TO DO -> Please transcribe the data that follows exactly, from its first line through the line that contains "[837,155,913,167] not feasible".

Extracted records ->
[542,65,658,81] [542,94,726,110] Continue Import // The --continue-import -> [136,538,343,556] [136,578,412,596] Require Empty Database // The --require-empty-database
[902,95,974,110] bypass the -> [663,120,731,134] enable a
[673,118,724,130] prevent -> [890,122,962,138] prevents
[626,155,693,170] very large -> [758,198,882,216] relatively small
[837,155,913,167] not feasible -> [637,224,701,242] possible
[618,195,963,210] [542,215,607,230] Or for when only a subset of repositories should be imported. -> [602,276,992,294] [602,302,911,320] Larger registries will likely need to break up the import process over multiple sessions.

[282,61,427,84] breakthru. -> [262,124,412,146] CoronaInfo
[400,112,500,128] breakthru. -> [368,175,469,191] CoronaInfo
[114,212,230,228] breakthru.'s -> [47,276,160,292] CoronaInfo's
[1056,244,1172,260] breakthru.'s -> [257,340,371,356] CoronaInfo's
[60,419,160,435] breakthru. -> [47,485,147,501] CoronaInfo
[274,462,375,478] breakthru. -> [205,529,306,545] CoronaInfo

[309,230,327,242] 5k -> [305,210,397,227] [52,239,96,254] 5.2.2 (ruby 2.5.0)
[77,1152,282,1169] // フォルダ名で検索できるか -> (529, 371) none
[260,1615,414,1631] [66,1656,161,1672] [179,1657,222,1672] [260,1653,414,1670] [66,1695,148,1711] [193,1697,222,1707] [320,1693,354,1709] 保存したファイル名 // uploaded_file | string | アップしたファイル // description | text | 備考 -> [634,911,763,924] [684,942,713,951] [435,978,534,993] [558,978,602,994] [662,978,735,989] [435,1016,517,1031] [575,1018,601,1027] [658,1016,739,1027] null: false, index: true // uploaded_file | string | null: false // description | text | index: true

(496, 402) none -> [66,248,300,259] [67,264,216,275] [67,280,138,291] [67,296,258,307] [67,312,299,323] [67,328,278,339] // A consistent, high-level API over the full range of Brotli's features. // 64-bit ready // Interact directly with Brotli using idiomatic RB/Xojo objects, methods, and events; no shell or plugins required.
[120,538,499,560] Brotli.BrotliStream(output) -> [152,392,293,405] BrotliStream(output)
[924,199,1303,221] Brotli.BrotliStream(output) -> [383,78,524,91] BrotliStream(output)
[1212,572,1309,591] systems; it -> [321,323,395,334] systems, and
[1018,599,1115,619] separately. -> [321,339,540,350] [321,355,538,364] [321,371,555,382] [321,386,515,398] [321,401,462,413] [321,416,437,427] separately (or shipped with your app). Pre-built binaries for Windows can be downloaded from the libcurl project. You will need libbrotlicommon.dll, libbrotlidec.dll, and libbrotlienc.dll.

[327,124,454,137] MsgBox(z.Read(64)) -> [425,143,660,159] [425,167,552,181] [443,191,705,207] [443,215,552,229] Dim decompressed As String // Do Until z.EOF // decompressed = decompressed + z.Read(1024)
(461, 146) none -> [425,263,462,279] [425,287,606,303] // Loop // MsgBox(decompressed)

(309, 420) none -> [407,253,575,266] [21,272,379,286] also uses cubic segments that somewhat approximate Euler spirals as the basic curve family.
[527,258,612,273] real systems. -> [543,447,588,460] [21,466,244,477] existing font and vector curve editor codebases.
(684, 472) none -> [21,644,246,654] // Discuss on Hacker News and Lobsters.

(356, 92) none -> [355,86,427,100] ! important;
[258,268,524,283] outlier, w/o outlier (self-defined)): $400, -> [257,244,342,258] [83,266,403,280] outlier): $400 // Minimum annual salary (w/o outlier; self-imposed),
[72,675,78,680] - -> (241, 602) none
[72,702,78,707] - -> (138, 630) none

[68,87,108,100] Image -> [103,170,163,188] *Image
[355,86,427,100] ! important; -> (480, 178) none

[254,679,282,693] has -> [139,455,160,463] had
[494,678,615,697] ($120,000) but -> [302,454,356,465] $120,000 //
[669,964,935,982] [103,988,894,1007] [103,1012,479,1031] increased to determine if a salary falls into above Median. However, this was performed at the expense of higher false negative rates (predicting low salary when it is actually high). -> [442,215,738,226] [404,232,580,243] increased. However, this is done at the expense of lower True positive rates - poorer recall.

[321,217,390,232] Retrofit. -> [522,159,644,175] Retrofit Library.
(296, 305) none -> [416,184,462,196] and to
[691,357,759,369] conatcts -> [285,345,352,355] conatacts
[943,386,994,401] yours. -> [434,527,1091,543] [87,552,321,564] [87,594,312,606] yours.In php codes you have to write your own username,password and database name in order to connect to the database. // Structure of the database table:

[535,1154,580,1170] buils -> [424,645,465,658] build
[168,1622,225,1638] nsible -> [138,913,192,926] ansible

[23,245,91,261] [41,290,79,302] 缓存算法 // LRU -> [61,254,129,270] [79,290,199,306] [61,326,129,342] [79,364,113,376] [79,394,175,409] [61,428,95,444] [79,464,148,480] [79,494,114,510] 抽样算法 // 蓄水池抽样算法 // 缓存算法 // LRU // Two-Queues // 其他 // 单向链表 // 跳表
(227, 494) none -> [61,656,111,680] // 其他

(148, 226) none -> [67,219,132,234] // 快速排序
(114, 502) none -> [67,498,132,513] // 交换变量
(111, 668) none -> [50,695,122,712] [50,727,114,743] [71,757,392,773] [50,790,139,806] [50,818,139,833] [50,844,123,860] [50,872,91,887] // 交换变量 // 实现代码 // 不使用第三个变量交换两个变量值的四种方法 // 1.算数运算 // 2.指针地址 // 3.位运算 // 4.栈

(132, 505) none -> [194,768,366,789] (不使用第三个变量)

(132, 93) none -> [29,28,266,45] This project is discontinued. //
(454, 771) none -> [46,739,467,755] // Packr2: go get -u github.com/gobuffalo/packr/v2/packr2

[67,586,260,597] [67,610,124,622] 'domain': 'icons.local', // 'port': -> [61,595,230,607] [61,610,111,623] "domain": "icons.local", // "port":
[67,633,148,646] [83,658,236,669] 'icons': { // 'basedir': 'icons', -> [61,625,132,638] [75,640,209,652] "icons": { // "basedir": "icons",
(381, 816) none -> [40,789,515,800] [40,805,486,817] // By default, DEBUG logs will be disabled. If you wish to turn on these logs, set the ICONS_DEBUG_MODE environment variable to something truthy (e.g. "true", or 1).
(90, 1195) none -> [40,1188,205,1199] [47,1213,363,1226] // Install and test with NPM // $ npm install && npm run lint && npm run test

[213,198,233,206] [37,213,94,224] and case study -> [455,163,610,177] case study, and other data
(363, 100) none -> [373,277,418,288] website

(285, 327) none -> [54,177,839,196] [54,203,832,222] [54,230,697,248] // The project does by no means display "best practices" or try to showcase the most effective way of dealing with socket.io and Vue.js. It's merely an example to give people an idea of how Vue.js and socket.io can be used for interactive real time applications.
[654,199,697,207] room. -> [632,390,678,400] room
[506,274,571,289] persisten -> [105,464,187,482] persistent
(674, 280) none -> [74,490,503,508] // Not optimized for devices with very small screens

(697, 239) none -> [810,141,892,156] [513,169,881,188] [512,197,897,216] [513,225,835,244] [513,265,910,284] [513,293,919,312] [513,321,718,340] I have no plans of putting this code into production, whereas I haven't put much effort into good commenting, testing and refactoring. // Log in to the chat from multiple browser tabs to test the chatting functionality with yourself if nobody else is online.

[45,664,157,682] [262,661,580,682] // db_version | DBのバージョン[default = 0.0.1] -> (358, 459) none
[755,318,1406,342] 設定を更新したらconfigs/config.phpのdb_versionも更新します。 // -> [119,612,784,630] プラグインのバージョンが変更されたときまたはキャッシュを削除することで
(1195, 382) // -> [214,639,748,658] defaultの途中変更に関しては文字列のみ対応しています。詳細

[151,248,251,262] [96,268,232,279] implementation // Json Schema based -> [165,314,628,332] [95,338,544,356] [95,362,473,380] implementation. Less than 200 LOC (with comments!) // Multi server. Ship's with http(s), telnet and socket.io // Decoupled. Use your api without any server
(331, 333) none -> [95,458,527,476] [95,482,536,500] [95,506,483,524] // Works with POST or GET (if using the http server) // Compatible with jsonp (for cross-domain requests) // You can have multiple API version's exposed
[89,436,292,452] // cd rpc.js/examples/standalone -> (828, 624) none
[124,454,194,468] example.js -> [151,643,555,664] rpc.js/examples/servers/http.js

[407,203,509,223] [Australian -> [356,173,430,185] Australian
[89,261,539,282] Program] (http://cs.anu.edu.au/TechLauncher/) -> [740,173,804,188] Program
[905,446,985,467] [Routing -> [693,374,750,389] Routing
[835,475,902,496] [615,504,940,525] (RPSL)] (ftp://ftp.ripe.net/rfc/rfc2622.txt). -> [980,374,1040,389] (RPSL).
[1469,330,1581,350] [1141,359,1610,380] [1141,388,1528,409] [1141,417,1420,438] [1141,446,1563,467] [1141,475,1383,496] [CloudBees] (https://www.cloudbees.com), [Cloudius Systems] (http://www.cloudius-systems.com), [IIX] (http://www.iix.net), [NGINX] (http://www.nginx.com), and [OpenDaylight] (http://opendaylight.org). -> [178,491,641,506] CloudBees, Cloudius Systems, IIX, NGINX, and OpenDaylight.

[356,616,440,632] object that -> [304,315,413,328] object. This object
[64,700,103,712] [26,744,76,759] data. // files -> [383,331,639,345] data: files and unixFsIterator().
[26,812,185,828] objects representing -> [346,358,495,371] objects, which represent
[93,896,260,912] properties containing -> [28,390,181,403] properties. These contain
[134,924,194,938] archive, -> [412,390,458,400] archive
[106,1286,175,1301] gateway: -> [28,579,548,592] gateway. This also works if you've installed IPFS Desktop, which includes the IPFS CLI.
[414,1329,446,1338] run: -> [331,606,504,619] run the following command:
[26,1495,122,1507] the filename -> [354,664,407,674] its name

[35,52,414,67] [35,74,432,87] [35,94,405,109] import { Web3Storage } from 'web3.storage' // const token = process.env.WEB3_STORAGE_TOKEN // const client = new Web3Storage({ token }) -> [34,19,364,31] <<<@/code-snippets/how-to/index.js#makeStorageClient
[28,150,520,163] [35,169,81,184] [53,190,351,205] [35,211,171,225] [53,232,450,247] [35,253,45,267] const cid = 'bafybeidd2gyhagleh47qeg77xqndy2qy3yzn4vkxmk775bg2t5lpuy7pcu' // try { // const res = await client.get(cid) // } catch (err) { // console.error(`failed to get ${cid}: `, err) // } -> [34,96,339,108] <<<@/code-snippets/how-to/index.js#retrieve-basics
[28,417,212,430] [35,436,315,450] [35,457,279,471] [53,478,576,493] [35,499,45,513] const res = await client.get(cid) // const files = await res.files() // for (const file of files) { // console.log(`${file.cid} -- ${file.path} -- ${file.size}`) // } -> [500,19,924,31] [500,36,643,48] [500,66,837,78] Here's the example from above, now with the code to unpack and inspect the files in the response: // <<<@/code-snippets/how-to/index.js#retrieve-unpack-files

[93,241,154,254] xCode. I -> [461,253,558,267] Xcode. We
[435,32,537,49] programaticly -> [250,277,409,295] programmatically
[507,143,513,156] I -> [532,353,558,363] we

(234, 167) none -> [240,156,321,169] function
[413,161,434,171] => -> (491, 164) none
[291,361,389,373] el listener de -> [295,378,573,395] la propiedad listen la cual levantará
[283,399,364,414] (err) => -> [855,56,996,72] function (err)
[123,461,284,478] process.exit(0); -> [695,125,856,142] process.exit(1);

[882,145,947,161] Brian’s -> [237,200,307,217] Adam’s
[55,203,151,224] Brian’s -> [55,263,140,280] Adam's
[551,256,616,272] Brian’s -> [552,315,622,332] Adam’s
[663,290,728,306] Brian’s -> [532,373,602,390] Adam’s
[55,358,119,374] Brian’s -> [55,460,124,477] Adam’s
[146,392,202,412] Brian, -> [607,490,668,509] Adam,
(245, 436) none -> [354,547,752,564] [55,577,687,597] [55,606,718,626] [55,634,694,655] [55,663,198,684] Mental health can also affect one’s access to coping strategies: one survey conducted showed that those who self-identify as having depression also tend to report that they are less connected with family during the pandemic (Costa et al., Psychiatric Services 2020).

ANSWER TO THE PROBLEM ->
[542,65,658,81] [542,94,726,110] Continue Import // The --continue-import -> [136,538,343,556] [136,578,412,596] Require Empty Database // The --require-empty-database
[902,95,974,110] bypass the -> [663,120,731,134] enable a
[673,118,724,130] prevent -> [890,122,962,138] prevents
[626,155,693,170] very large -> [758,198,882,216] relatively small
[837,155,913,167] not feasible -> [637,224,701,242] possible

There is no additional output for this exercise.